(Not) Paying for Diversity: Repugnant Market Concerns Associated with Transactional Approaches to Diversity Recruitment
通过20个月的民族志研究,考察一家科技公司在选择招聘平台时,对针对少数族裔候选人的交易型平台表现出反感,转而采用发展型平台,揭示了员工对多样性举措的抵制机制。
In a 20-month ethnographic study, I examine how a technology firm, ShopCo (a pseudonym), considered 13 different recruitment platforms to attract racial minority engineering candidates. I find that when choosing whether to adopt recruitment platforms focused on racial minority candidates (targeted recruitment platforms) but not when choosing whether to adopt recruitment platforms on which the modal candidate was White (traditional recruitment platforms), ShopCo managers expressed distaste for what they perceived to be the objectification, exploitation, and race-based targeting of racial minorities. These managers’ repugnant market concerns influenced which types of platforms ShopCo adopted.

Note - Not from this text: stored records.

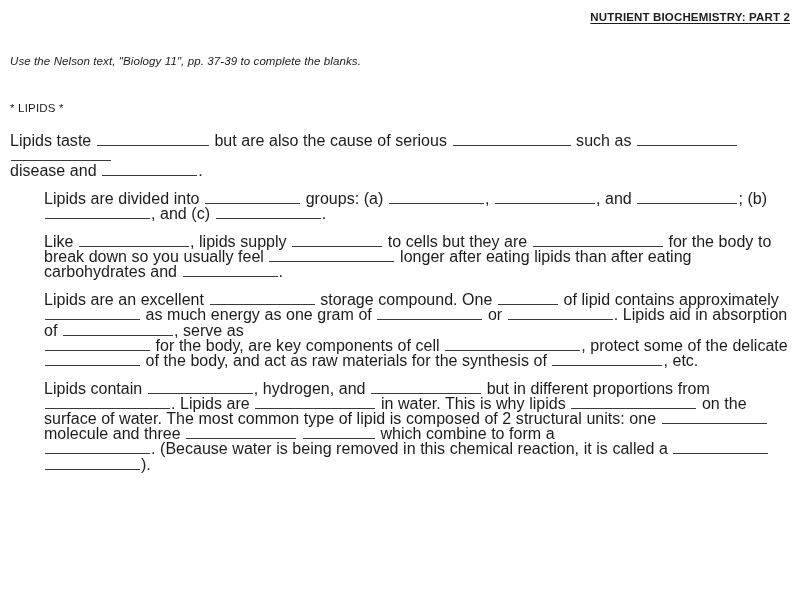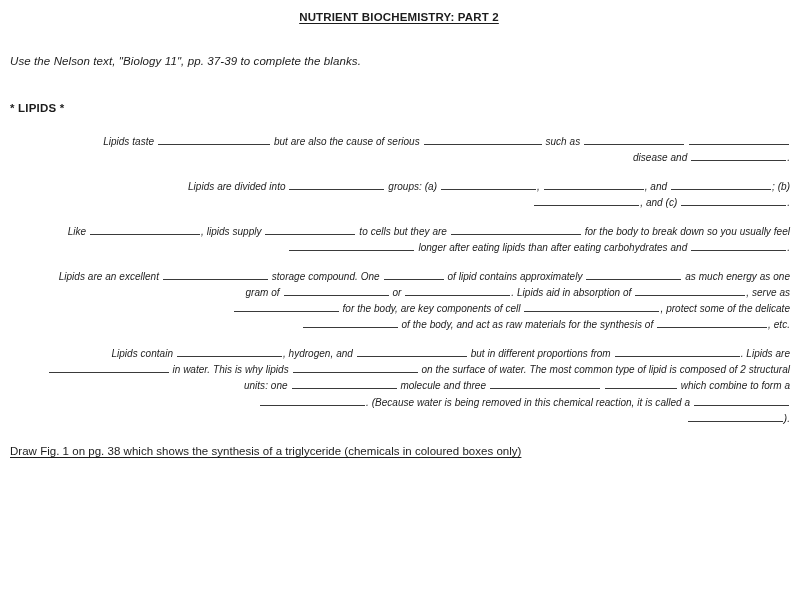"NUTRIENT BIOCHEMISTRY: PART 2" .doc-title { text-align: center -> right }
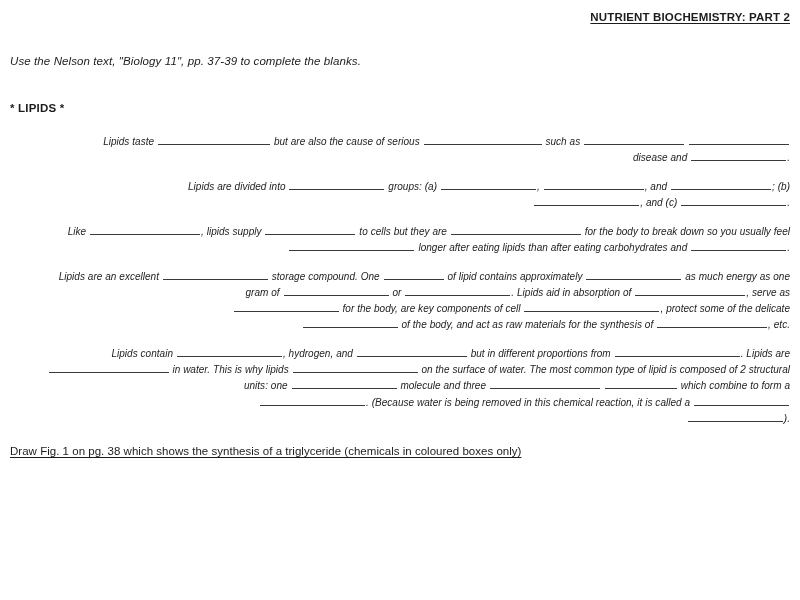"* LIPIDS *" .section-heading { font-weight: bold -> normal }
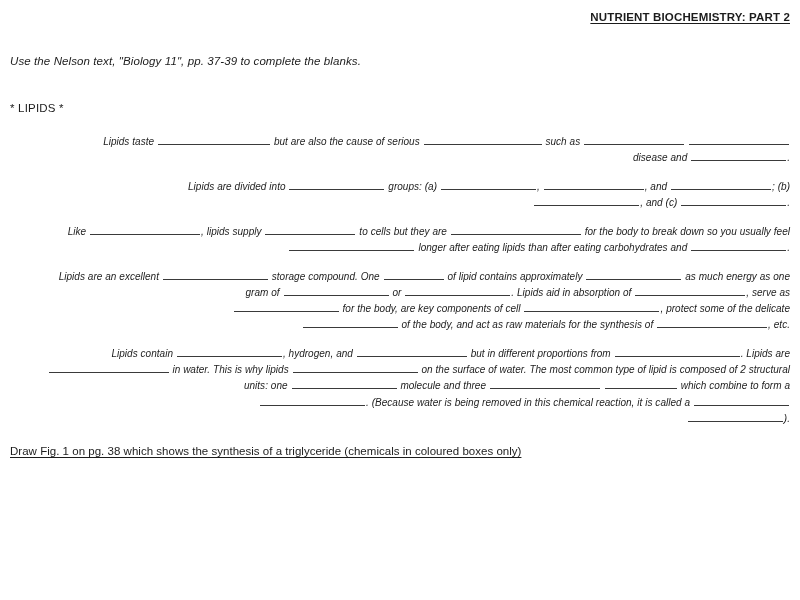"Lipids taste but are also" .para { font-size: 10px -> 16px; font-style: italic -> none; text-align: right -> left }
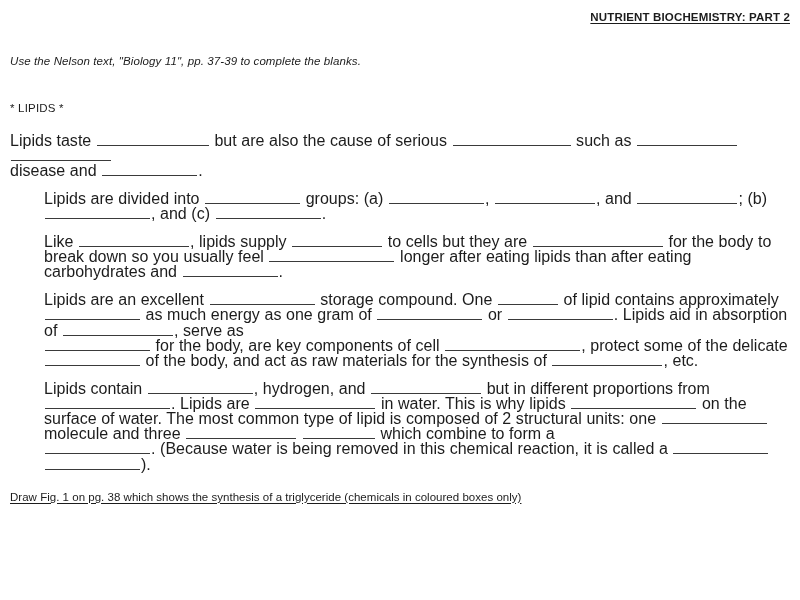"Draw Fig. 1 on pg." div.closing-line { html: <div><span>Draw Fig. 1 on pg. 38 which shows the synthesis of a triglyceride (chemicals in coloured boxes only)</span></div> -> none }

To recruit racial minorities, ShopCo eschewed recruitment platforms taking a transactional approach that emphasized speed, quantity, efficiency, opportunity, and compensation, in favor of platforms taking a developmental approach that emphasized individuality, ethics, equity, community, and commitment. I show that ShopCo managers had different relational models for recruiting based on the race of the candidate. By exploring the new mechanism of repugnant market concerns, I aim to increase understanding of employees’ resistance to DEI initiatives, which can create barriers to workplace reforms even when organizations are committed to change.